> Try it:
Reproduce the data in full, exactly as given, leaving images out.

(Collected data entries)
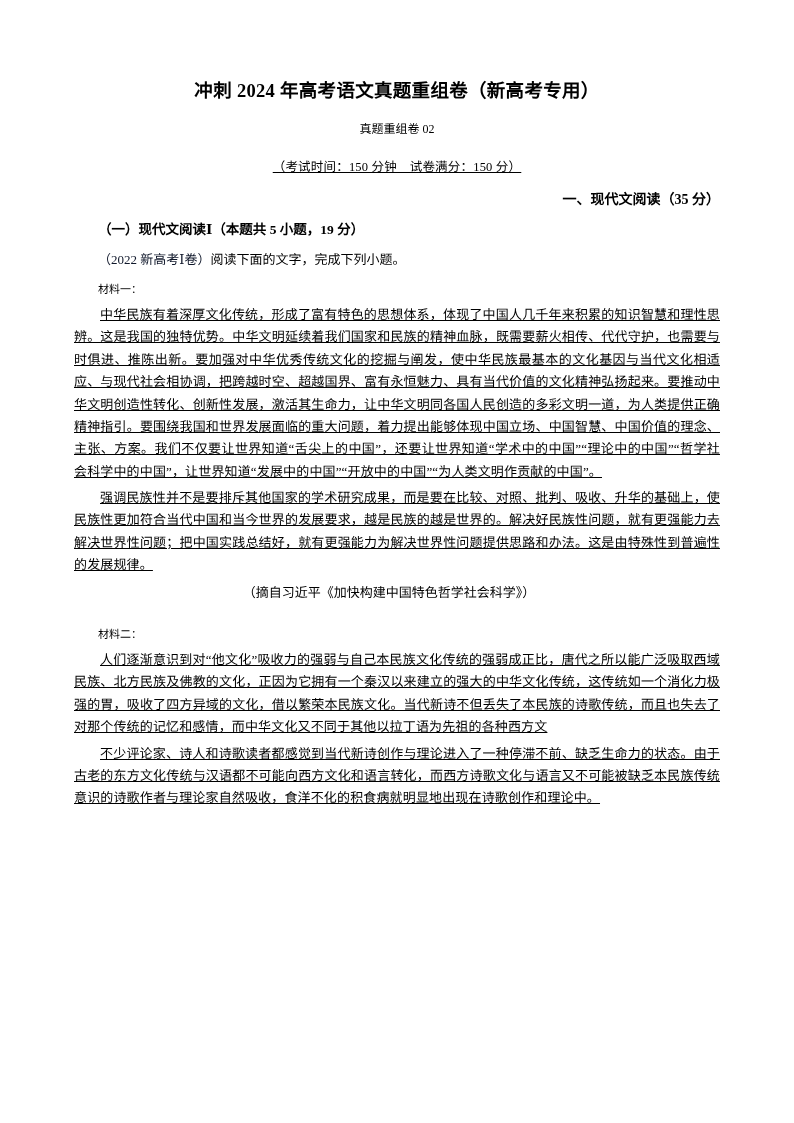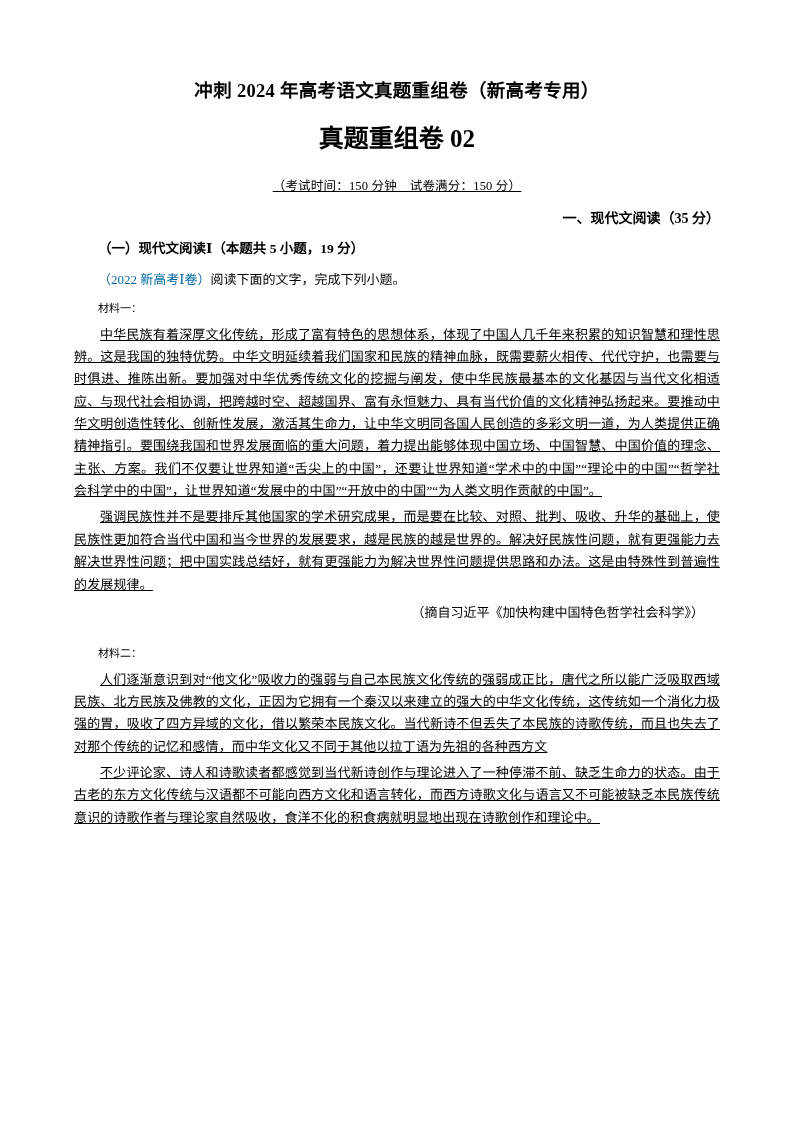"真题重组卷 02" .title-sub { font-size: 25px -> 12px; font-weight: bold -> normal }
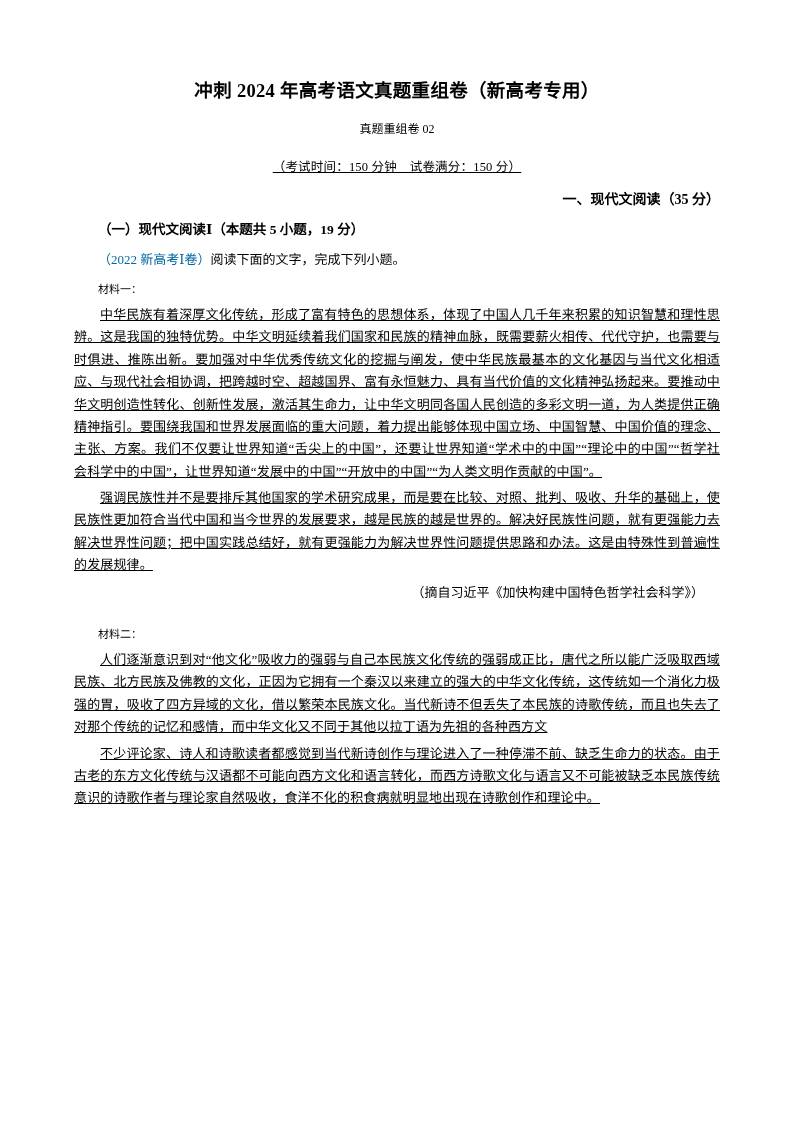"（2022 新高考Ⅰ卷）" .prompt-source { color: #0369a1 -> #0f172a }
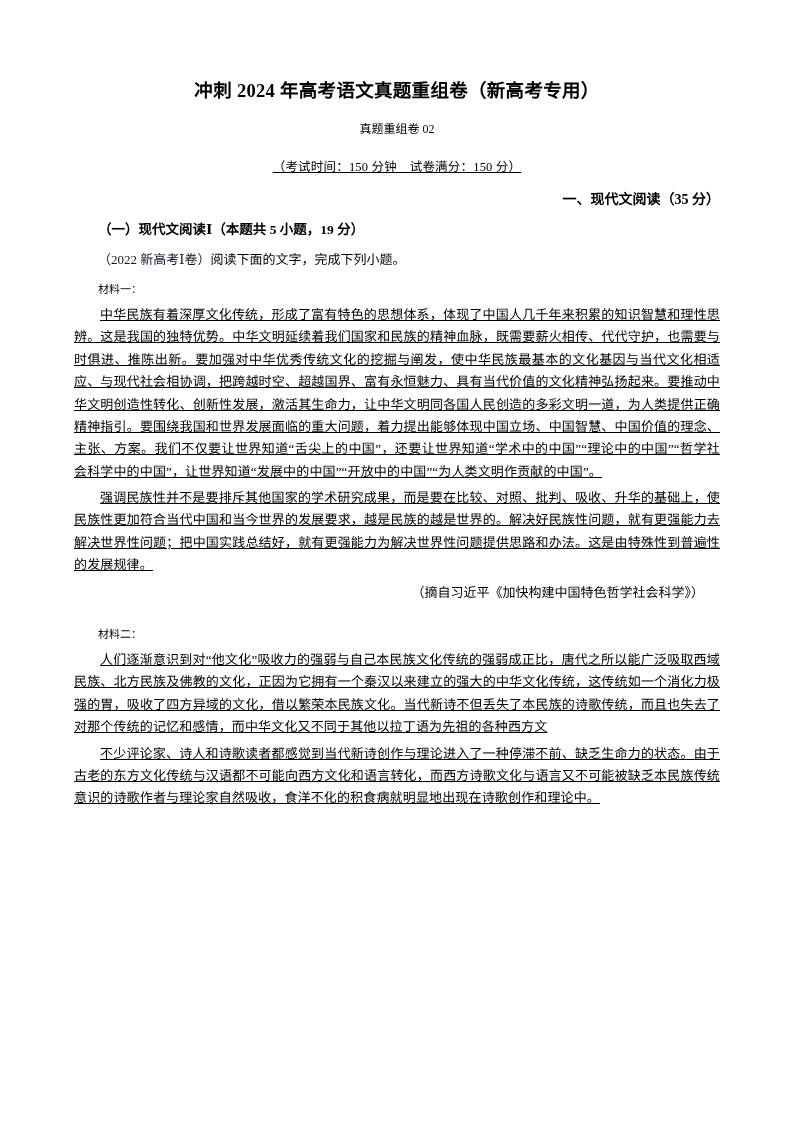"（摘自习近平《加快构建中国特色哲学社会科学》）" .attribution { text-align: right -> center }
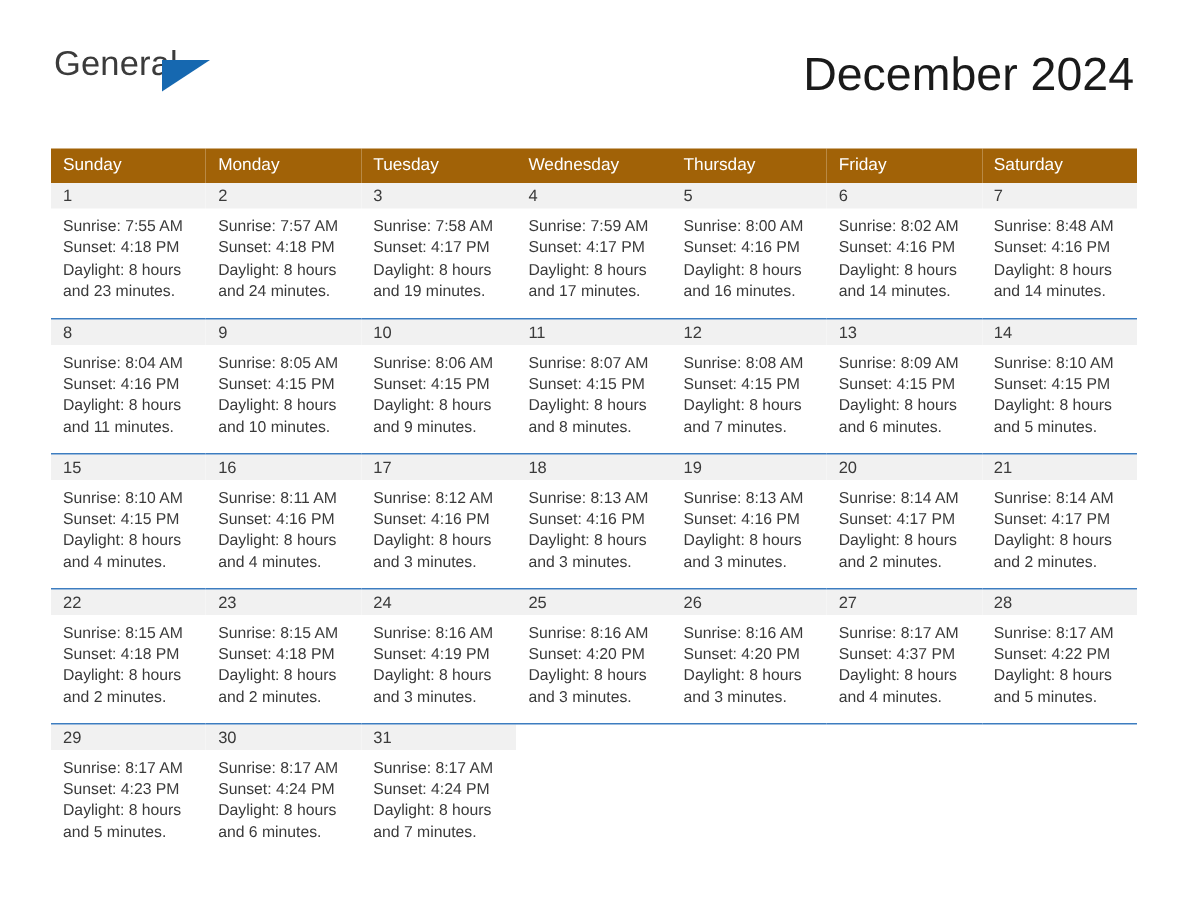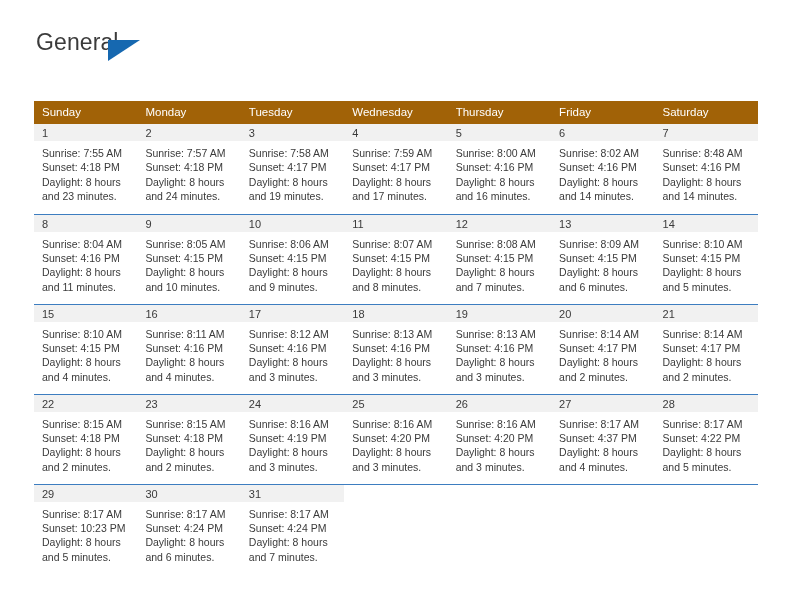"General" .header { flex-direction: column -> none }
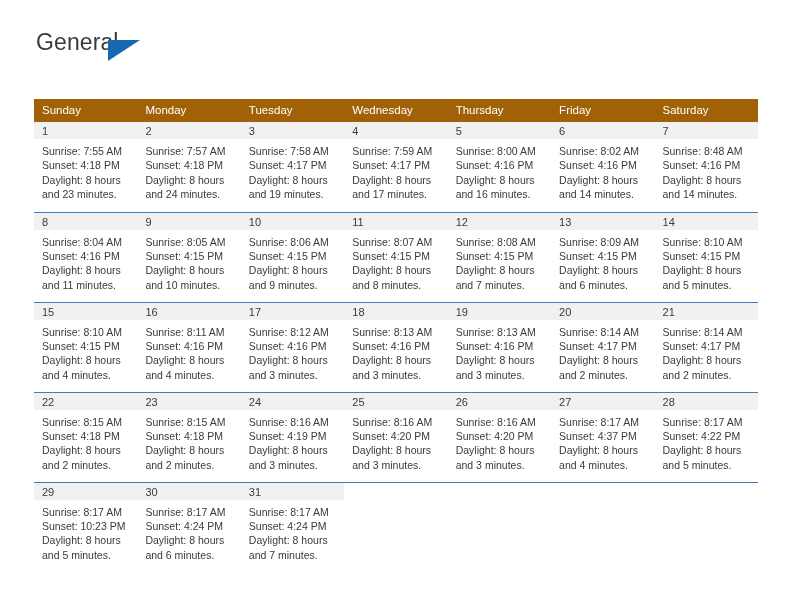"December 2024" div.cal-title { html: none -> <div>December 2024</div> }
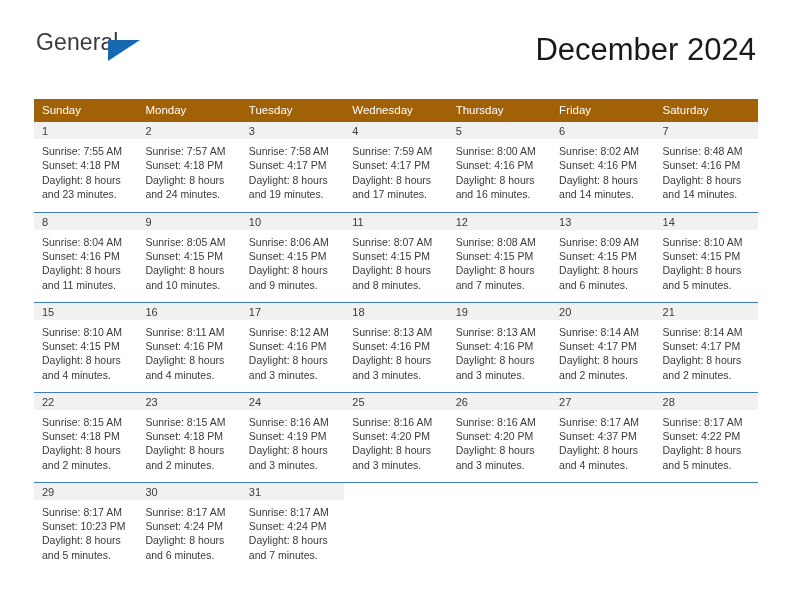"Sunset: 10:23 PM" div { text: 10:23 -> 4:23 }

> Exercise solution:
"真题重组卷 02" .title-sub { font-size: 25px -> 12px; font-weight: bold -> normal }
"（2022 新高考Ⅰ卷）" .prompt-source { color: #0369a1 -> #0f172a }
"（摘自习近平《加快构建中国特色哲学社会科学》）" .attribution { text-align: right -> center }
"General" .header { flex-direction: column -> none }
"December 2024" div.cal-title { html: none -> <div>December 2024</div> }
"Sunset: 10:23 PM" div { text: 10:23 -> 4:23 }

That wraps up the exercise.